The element of “play” can be a powerful part of learning. Several weeks ago, my 8th grade algebra students solved radical equations through a Nearpod lesson found here. When I designed this NPP (Nearpod Presentation) I created the “radical dude” character using Keynote to reinforce that the independent variable is under the radical symbol. Little did I know he’d get many make-overs during our lesson.

During the Nearpod lesson, students first witnessed a specific, worked-out example. Next, students had to work out a somewhat similar example using the “Draw It” feature in Nearpod. For the first problem or two, students stuck to the work at hand, sometimes admitting that they had just zoned out and didn’t expect to be held immediately accountable. 😉

Once students understood my lesson pattern (I do… now you do…) the “radical art” ensued. Students swiftly solved each radical equation so that any extra time they had left could be spent embellishing the “radical dude” on the slide. I was in hysterics, and so were they as I “launched” anonymous student work samples to all of their screens. Yes, our priority was the algebra… but the playful cartoons made the lesson truly fun.

Enjoy this “radical art” collage, created with Canva. It features some of my favorite radical make-overs.

* Follow-Up:* I displayed this “Radical Art” on the screen at the front of my classroom today. Students went crazy! Immediately, they crowded around the screen to find their included masterpieces.
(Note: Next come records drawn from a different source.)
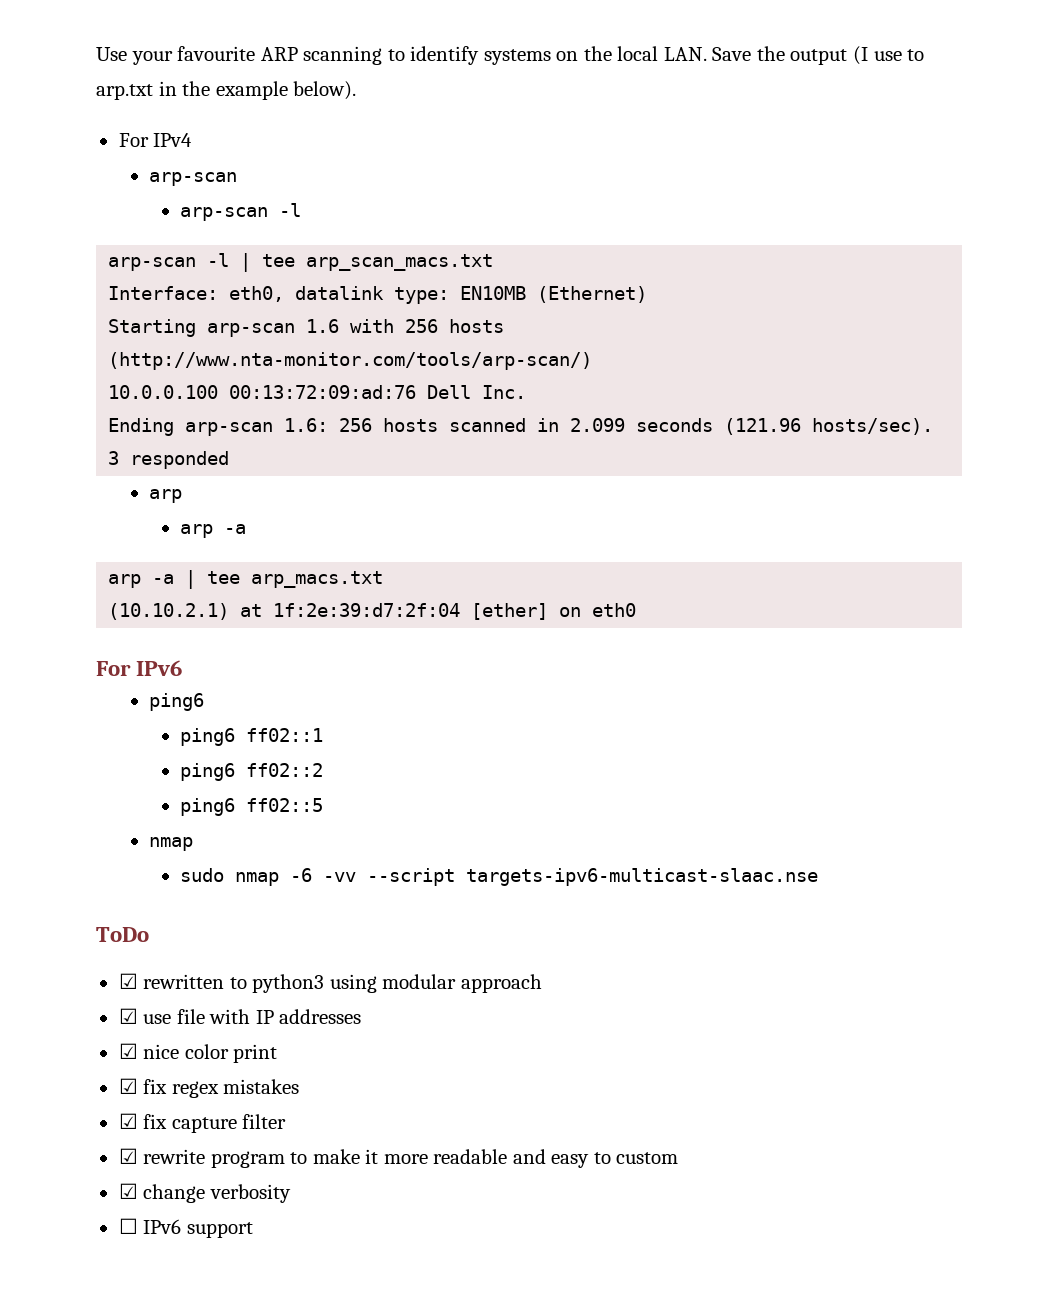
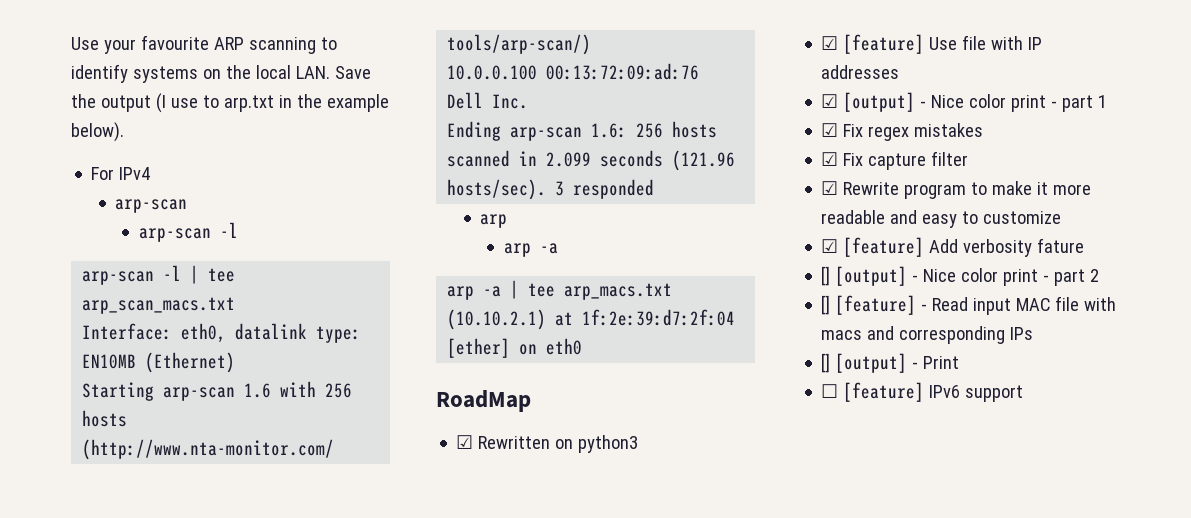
- For IPv6
- ping6
- ping6 ff02::1
- ping6 ff02::2
- ping6 ff02::5
- nmap
- sudo nmap -6 -vv --script targets-ipv6-multicast-slaac.nse
- ToDo
- ☑ rewritten to python3 using modular approach
- ☑ use file with IP addresses
+ RoadMap
+ ☑ Rewritten on python3
+ ☑ [feature] Use file with IP addresses
- ☑ nice color print
- ☑ fix regex mistakes
+ ☑ [output] - Nice color print - part 1
+ ☑ Fix regex mistakes
- ☑ fix capture filter
+ ☑ Fix capture filter
- ☑ rewrite program to make it more readable and easy to custom
- ☑ change verbosity
+ ☑ Rewrite program to make it more readable and easy to customize
+ ☑ [feature] Add verbosity fature
+ [] [output] - Nice color print - part 2
+ [] [feature] - Read input MAC file with macs and corresponding IPs
+ [] [output] - Print
- ☐ IPv6 support
+ ☐ [feature] IPv6 support

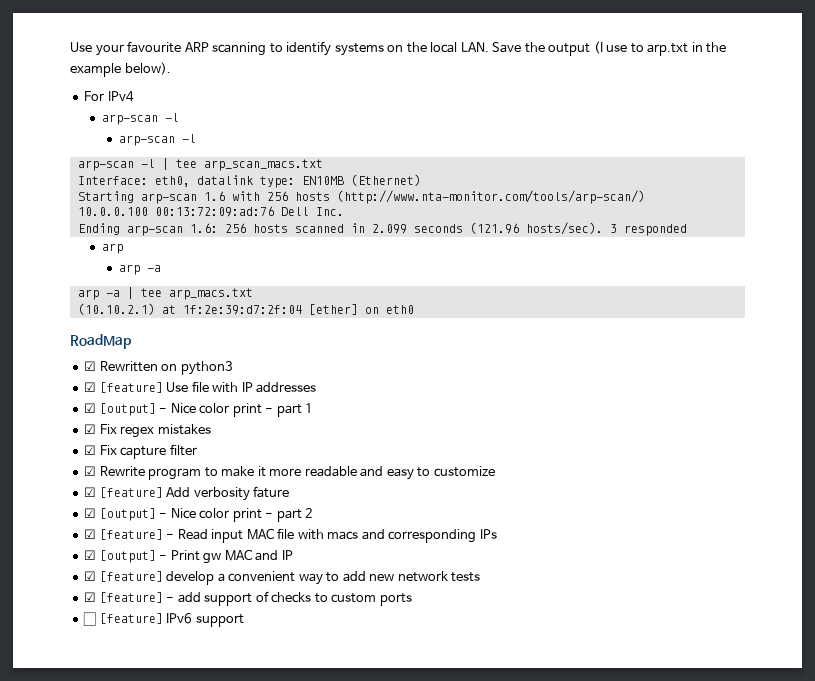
  For IPv4
- arp-scan
+ arp-scan -l
- [] [output] - Nice color print - part 2
+ ☑ [output] - Nice color print - part 2
- [] [feature] - Read input MAC file with macs and corresponding IPs
+ ☑ [feature] - Read input MAC file with macs and corresponding IPs
- [] [output] - Print
+ ☑ [output] - Print gw MAC and IP
+ ☑ [feature] develop a convenient way to add new network tests
+ ☑ [feature] - add support of checks to custom ports

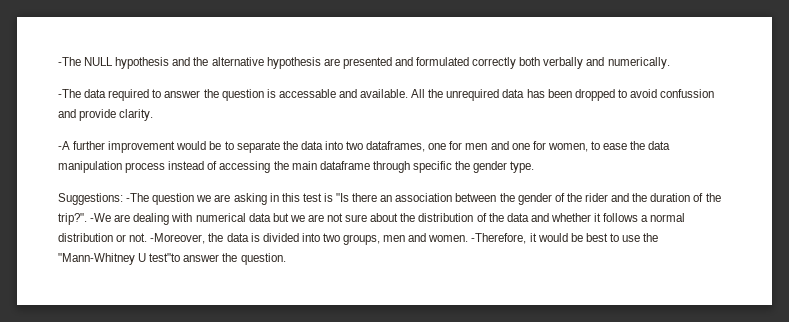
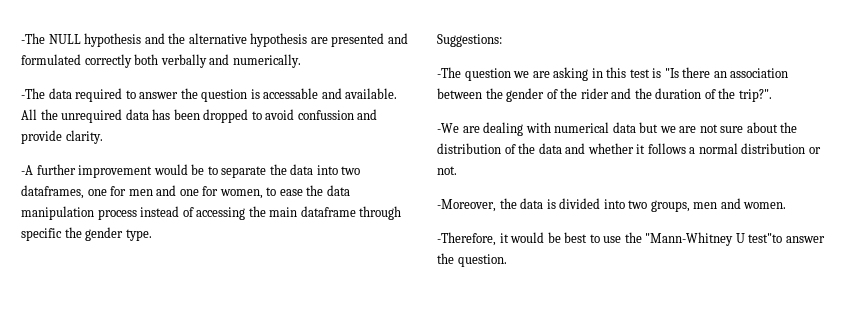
- Suggestions: -The question we are asking in this test is "Is there an association between the gender of the rider and the duration of the trip?". -We are dealing with numerical data but we are not sure about the distribution of the data and whether it follows a normal distribution or not. -Moreover, the data is divided into two groups, men and women. -Therefore, it would be best to use the "Mann-Whitney U test"to answer the question.
+ Suggestions:
+ -The question we are asking in this test is "Is there an association between the gender of the rider and the duration of the trip?".
+ -We are dealing with numerical data but we are not sure about the distribution of the data and whether it follows a normal distribution or not.
+ -Moreover, the data is divided into two groups, men and women.
+ -Therefore, it would be best to use the "Mann-Whitney U test"to answer the question.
Currently in class, we’re working on a Book Creator project, and one group chose “Solving Radical Equations” as their book topic and wanted to include this art in their eBook. I told them to search for it here, or in my Twitter feed. When I told them they’d been retweeted at least 11 times (at my last glance) and that they went “viral” on Twitter, there was an immediate buzz in the room!

This is what happens when you mix 8th graders, @Nearpod, radical equations, and a sense of humor. Radical art! pic.twitter.com/VdUsqTPEmT

— Cathy Yenca (@mathycathy) May 18, 2014

Then one of my students found this image on Twitter. She looked at me, completely perplexed, and asked, “MRS. YENCA!?! WHY DO YOU HAVE *SO* MANY FOLLOWERS?!!?”

Ha! 😉

Our school is a 1-to-1 iPad school and teachers recently switched to Mac’s. I’ve been using the equation editor in PowerPoint but haven’t found a replacement in Keynote yet. How do you create your awesome Keynote presentations with the math symbols? Are you using MathType?

Hi Amy!

You got it – in Keynote, I select Insert–>MathType Equation.